AI dalam pendidikan sering terdengar seperti istilah besar yang jauh dari ruang kelas anak SD. Tapi jika kita lihat, perusahaan yang serius berinvestasi dalam AI sebenarnya sedang menunjukkan satu hal: kemampuan ini akan menjadi bahasa universal masa depan. Jadi, apakah anak-anak kita perlu belajar coding sejak dini? Tidak selalu. Yang lebih penting adalah menanamkan pola pikir eksploratif.
Misalnya, ketika anak bertanya kenapa langit biru, jangan buru-buru memberi jawaban instan. Ajak ia mencari tahu bersama. Itulah ‘AI mindset’ di level anak: bukan hanya tahu jawabannya, tapi punya keinginan untuk mencari pola, menganalisis, dan menemukan sendiri. Dengan begitu, saat nanti mereka bertemu teknologi canggih, rasa penasaran itu sudah tertanam kuat. Bagaimana pola asuh kita bisa berubah seiring perkembangan teknologi ini?
Memahami esensi transformasi digital membantu orang tua menyiapkan anak menghadapi masa depan.
Bagaimana Menjaga Keseimbangan di Era Digital?

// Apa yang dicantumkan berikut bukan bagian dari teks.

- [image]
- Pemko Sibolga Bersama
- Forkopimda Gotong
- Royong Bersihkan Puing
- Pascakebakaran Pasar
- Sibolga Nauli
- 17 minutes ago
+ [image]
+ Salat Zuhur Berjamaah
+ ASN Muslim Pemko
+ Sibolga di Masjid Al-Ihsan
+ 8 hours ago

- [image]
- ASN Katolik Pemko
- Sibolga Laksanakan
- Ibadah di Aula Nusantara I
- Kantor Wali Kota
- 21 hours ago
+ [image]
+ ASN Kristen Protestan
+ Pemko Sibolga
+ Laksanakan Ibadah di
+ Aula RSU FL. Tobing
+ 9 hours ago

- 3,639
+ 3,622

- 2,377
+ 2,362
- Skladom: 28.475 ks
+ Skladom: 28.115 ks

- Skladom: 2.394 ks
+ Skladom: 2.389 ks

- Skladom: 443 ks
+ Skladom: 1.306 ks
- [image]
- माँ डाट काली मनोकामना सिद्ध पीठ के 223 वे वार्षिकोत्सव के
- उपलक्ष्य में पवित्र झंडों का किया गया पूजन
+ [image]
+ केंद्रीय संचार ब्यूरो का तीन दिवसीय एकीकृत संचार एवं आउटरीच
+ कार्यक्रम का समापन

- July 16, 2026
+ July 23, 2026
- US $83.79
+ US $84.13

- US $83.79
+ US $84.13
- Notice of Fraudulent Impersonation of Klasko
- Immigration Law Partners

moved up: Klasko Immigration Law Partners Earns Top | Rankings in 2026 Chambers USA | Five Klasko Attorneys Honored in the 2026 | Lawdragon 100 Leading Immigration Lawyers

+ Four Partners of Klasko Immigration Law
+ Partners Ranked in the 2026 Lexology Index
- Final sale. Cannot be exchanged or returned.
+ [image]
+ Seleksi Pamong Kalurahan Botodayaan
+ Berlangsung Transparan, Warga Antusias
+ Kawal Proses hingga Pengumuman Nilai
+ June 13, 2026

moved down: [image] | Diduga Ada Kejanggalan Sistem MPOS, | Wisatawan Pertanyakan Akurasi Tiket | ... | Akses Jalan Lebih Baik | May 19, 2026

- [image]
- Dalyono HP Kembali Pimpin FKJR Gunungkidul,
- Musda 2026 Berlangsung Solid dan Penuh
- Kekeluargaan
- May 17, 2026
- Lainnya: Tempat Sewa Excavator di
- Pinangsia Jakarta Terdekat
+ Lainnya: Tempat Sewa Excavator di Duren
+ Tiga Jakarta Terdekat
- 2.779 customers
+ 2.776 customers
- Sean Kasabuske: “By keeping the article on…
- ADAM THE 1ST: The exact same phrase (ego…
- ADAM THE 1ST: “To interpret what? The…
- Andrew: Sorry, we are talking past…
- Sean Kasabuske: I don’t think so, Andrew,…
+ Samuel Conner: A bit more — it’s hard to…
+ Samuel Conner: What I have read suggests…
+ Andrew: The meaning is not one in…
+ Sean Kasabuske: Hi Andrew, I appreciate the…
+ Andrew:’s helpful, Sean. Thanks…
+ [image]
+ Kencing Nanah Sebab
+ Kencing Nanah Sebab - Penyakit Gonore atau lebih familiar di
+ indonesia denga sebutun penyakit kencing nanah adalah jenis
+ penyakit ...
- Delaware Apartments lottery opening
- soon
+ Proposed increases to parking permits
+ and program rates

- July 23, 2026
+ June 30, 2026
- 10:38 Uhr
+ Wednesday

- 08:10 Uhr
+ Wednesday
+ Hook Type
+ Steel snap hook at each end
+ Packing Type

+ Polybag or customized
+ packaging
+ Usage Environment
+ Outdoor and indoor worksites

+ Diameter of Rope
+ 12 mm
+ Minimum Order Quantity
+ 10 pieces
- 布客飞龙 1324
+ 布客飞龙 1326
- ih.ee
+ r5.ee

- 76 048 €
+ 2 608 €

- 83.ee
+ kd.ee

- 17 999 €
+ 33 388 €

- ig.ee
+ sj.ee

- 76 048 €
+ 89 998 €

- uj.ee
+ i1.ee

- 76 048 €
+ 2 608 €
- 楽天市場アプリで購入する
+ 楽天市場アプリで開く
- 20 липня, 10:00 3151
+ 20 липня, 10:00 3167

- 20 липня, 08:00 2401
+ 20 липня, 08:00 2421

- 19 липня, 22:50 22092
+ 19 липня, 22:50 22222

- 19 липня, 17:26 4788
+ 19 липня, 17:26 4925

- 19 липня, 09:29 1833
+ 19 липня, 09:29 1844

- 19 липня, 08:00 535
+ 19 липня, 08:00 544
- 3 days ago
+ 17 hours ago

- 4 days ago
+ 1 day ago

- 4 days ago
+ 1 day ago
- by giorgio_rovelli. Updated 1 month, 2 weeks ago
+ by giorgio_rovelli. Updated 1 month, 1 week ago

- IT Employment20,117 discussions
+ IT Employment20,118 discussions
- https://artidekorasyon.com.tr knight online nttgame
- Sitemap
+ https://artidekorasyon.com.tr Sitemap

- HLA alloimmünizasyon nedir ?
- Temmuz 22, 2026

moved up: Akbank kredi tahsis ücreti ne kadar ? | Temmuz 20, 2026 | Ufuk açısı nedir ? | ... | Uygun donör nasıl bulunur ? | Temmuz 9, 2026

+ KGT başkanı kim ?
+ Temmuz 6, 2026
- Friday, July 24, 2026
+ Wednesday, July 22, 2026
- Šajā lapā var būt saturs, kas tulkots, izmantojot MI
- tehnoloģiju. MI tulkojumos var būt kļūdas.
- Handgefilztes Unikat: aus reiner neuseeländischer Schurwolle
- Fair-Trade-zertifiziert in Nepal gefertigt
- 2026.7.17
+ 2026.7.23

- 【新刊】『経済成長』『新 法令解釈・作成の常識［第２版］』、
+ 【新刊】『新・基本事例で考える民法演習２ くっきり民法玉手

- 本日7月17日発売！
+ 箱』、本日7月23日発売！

Satu kekhawatiran banyak orang tua adalah: kalau semua tentang AI dan digitalisasi, apakah anak kita akan kehilangan dunia nyata? Itu pertanyaan wajar, dan jawabannya ada di keseimbangan. Startup memang menekankan pelatihan digital, tapi mereka juga berfokus pada kemampuan manajemen produk—yang sejatinya berbicara tentang berinteraksi dengan orang, memahami kebutuhan, dan menciptakan solusi nyata.
Kita bisa menanamkan hal serupa. Setelah sesi singkat menonton video edukasi, ajak anak ke luar bermain di taman, berlari, atau sekadar mengamati semut bekerja sama membawa makanan. Itulah kerja tim seperti permainan tradisional congklak: kolaborasi di dunia nyata yang sekuat teknologi digital. Setelah belajar lewat permainan, ajak anak makan bakso sambil diskusi ceritanya. Dengan begini, tanpa terasa kita sudah menyiapkan bekal masa depan mereka yang seimbang.
Pelajaran dari pelatihan AI adalah bahwa keseimbangan selalu menjadi kunci.
Apa Tips Praktis untuk Orang Tua di Era Upskilling?

Agar tidak hanya jadi penonton tren besar ini, kita bisa mulai dengan langkah-langkah sederhana:
- Perkenalkan konsep teknologi lewat permainan: Misalnya membuat ‘robot kertas’ dengan instruksi sederhana seperti ‘maju dua langkah’ atau ‘belok kiri’. Itu seperti coding dasar, tapi penuh tawa.
- Bicara tentang AI dengan bahasa sederhana: Katakan bahwa AI itu seperti teman pintar yang bisa membantu mencari jawaban, tapi tetap perlu dipandu.
- Seimbangkan layar dengan aktivitas nyata: Setelah 20 menit main coding game, ajak petak umpet di halaman.
- Fokus pada rasa ingin tahu: Jangan buru-buru memberi jawaban, biarkan anak mencoba memecahkan teka-teki dengan caranya sendiri.
Dengan cara ini, kita sedang menyiapkan mereka untuk masa depan yang penuh kejutan—tanpa kehilangan keceriaan masa kecilnya.
Tren transformasi digital mengajarkan bahwa belajar bisa menyenangkan dan relevan.
Bagaimana Refleksi Membesarkan Anak di Era Digital?

Membaca laporan Imarticus Learning membuat kita sadar: dunia kerja berubah dengan cepat, dan perusahaan sudah bersiap dengan pelatihan intensif di AI, Blockchain, dan manajemen produk. Tapi sebagai orang tua, tugas kita bukan menjejali anak dengan kursus sejak dini. Tugas kita adalah menumbuhkan daya tahan, rasa ingin tahu, dan keberanian mencoba.
Seperti startup yang harus lincah menghadapi pasar, anak-anak pun perlu luwes menghadapi tantangan baru. Dan kunci utamanya adalah dukungan penuh kasih dari kita. Dengan cinta, bimbingan, dan sedikit permainan kreatif, mereka akan tumbuh siap menghadapi era apa pun.
Jadi, mari kita lihat ombak besar ini bukan sebagai ancaman, melainkan sebagai kesempatan. Kesempatan untuk membesarkan generasi yang bukan hanya siap menghadapi teknologi, tapi juga mampu membawa kehangatan, empati, dan kebaikan di tengah dunia yang semakin digital. Melihat mata mereka berbinar saat membuat robot kertas—itulah tanda kita sukses memadukan teknologi dan kemanusiaan.
Upskilling AI menginspirasi kita untuk menciptakan pendekatan pendidikan yang lebih manusiawi.